The National Medical Commission (NMC), the country’s apex medical education regulator, has updated its forensic medicine and toxicology curriculum for undergraduate students.
The revised medical syllabus has reintroduced controversial topics, including labeling sodomy and lesbianism as unnatural sexual offenses, while also removing training on disability.
It has also brought back topics such as the hymen and its type, and its medico-legal importance besides defining virginity and defloration, legitimacy and its medico-legal importance.
Topics reintroduced in the syllabus include the importance of the hymen, defining virginity and defloration, its legitimacy and medico-legal significance.
These subjects were scrapped and a new module was brought in 2022 on the orders of the Madras High Court
The updated curriculum in forensic medicine and toxicology also covers "legal competencies, including Bharatiya Nagarika Suraksha Sanhita (BNSS), Bharatiya Nyay Sanhita (BNS), Bharatiya Sakshya Adhiniyam (BSA)," as well as "Protection of Children from Sexual Offences Act (POCSO), civil and criminal cases, inquests (police and magistrate’s inquests), and cognisable and non-cognisable offences."
It talks about discussing sexual perversions, fetishism, transvestism, voyeurism, sadism, necrophagia, masochism, exhibitionism, frotteurism, and necrophilia. However, distinctions between consensual sex between queer individuals have been removed.
What are the other amendments made to the medical curriculum?
Let’s take a look.
The revised curriculum covers topics including sexual perversions, fetishism, transvestism, voyeurism, sadism, necrophagia, masochism, exhibitionism, frotteurism, and necrophilia, according to PTI.
Adultery, along with offenses such as incest and bestiality, is also listed under unnatural sexual offenses in the revised curriculum.
According to a report, the distinction between consensual sex among queer individuals has been removed.
According to a newspaper report, the revised syllabus has removed the seven-hour disability training and eliminated disability-related topics from the medical ethics module.
The updated psychiatry module no longer includes detailed discussions on topics such as the difference between sex and gender identity, as well as common myths and misconceptions. Additionally, it does not specify that students should be educated about “gender identity disorders.”
Students will be educated about the provisions for rape, injury, and protection of children from sexual offenses.
The result is a curriculum focused on outcomes that aligns with global trends. It emphasizes the alignment and integration of subjects both horizontally and vertically, while still acknowledging the importance of subject-specific instruction and assessment.
Distinctions were also made between sexual fetishes like voyeurism, exhibitionism, or masochism and mental disorders originating from such unusual interests.
The two-finger test for virginity was described as “unscientific, inhuman, and discriminatory”.

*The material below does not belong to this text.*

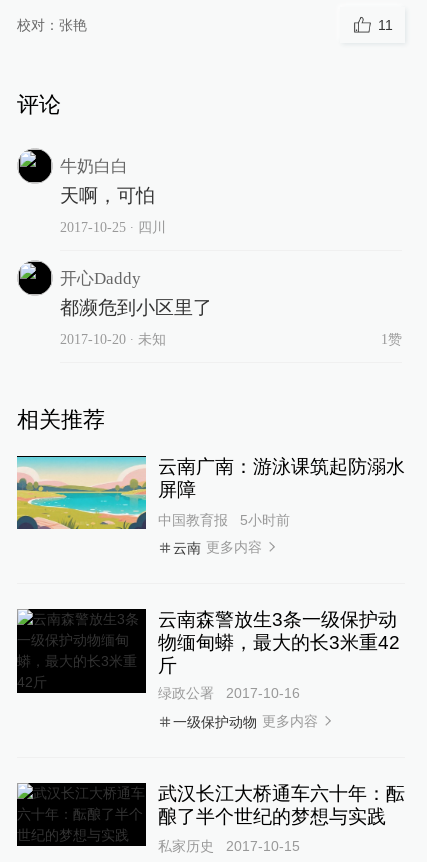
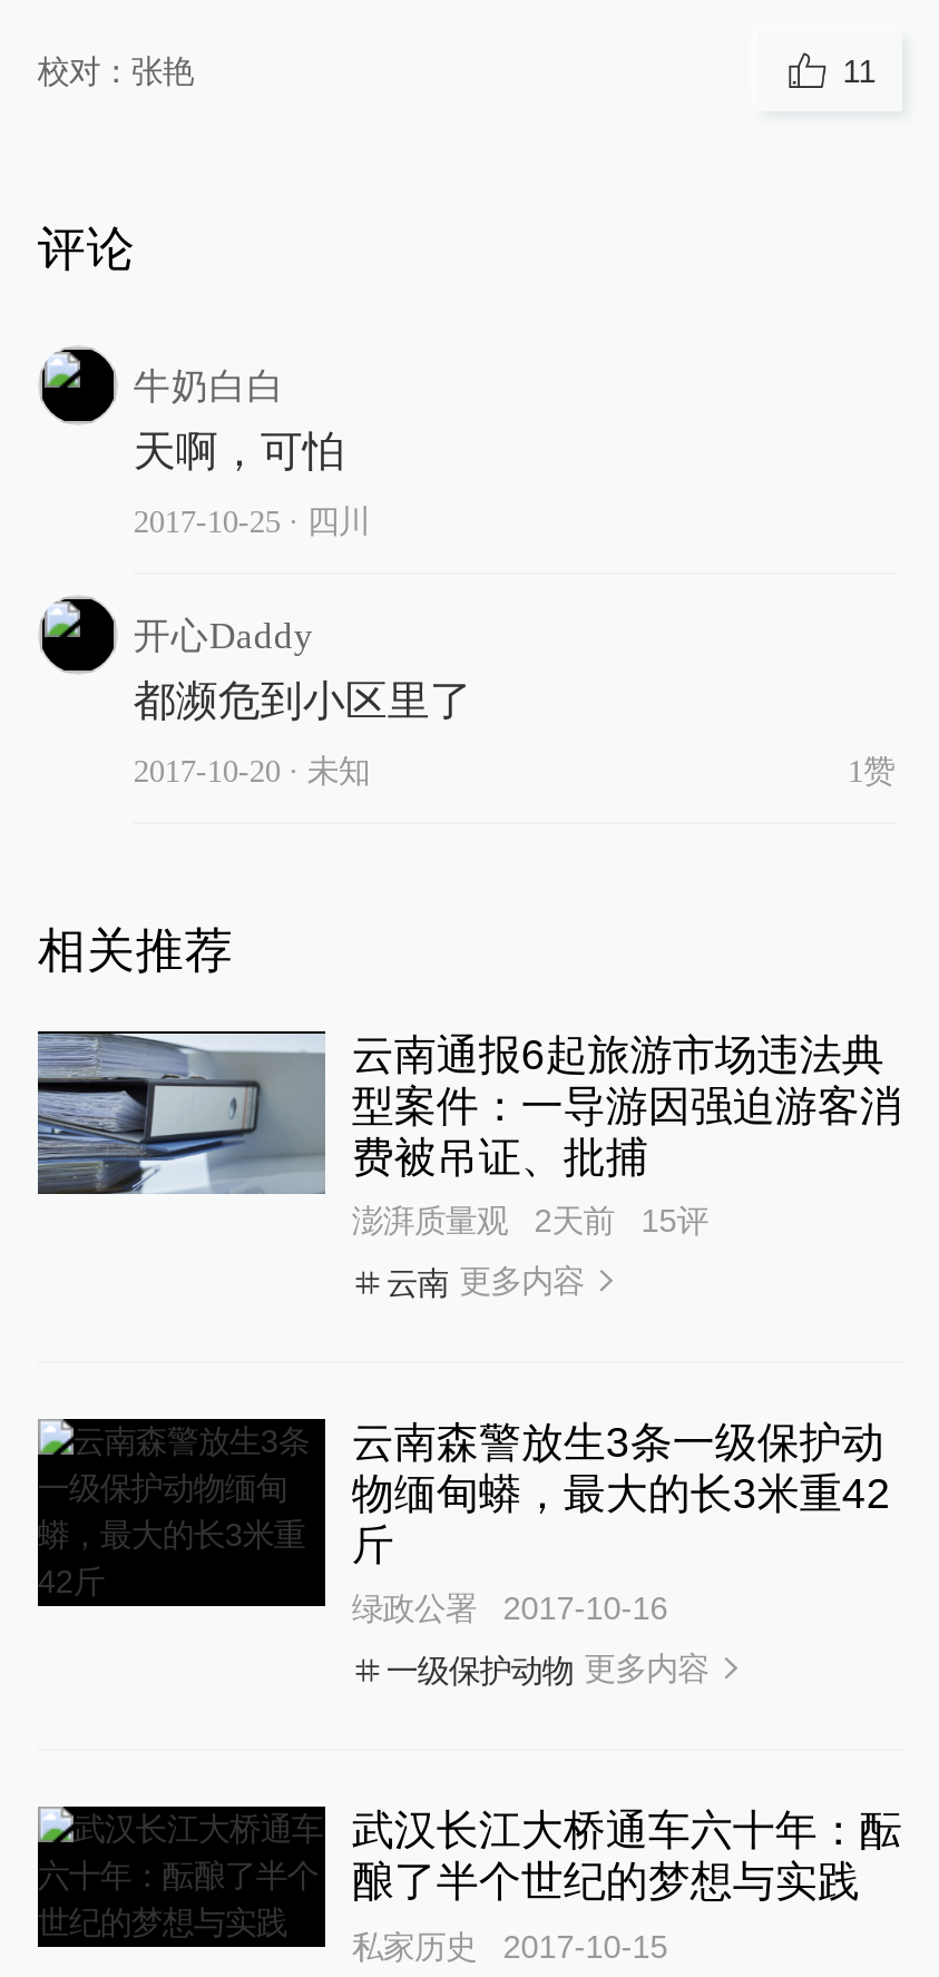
[16,456,405,530] [image] | 云南广南：游泳课筑起防溺水 | 屏障 -> [36,1031,902,1196] [image] | 云南通报6起旅游市场违法典 | 型案件：一导游因强迫游客消 | 费被吊证、批捕
[158,512,290,528] 中国教育报 | 5小时前 -> [352,1202,708,1238] 澎湃质量观 | 2天前 | 15评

The psychiatry module included changes to help students better grasp topics such as sex, gender identity and sexual orientation, the newspaper noted.
The undergraduate medical education programme is designed to create an “Indian Medical Graduate” (IMG) possessing requisite knowledge, skills, attitudes, values and responsiveness, so that she or he may function appropriately and effectively as a physician of first contact of the community while being globally relevant.
“To achieve this, the following national and institutional goals for the learner of the Indian Medical Graduate training program are hereby prescribed.
”The first contact physician needs to be skilful to perform duties of primary care physician and have requisite skills for promotive, preventative, rehabilitative, palliative care and referral services,” the document said.
The NMC stated in a document that the curriculum should enable students to understand the “medico-legal framework of medical practice, codes of conduct, medical ethics, professional misconduct, and medical negligence.”
The regulator stated in its Competency-Based Medical Education Curriculum (CBME) Guidelines, 2024, that it was necessary to review and update all aspects of the existing regulations and guidelines to align with changing demographics, socio-economic conditions, perceptions, values, advancements in medical education, and stakeholder expectations.
Disability rights activists have criticized the new guidelines. In a letter to Union Health Minister JP Nadda, Dr. Satendra Singh, a disability rights activist, and Dr. Sanjay Sharma from the Association of Transgender Health in India, raised concerns, stating, “These competencies should have been integrated longitudinally throughout the curriculum but are conspicuously absent from the 2024 curriculum.”
The letter also appealed to the Union Health Minister to use his influence to correct this issue, noting that it not only directly affects persons with disabilities, transgender and gender-diverse individuals, and those with differences in sexual orientation and sex development, but also harms the nation’s image on the international stage.
The undergraduate medical education programme is designed with the goal of creating an “Indian Medical Graduate” (IMG) possessing requisite knowledge, skills, attitudes, values and responsiveness, so that she or he may function appropriately and effectively as a physician of first contact of the community while being globally relevant.
“The first contact physician needs to be skilled in performing the duties of a primary care physician and must possess the necessary skills for promotive, preventive, rehabilitative, palliative care, and referral services,” the document stated.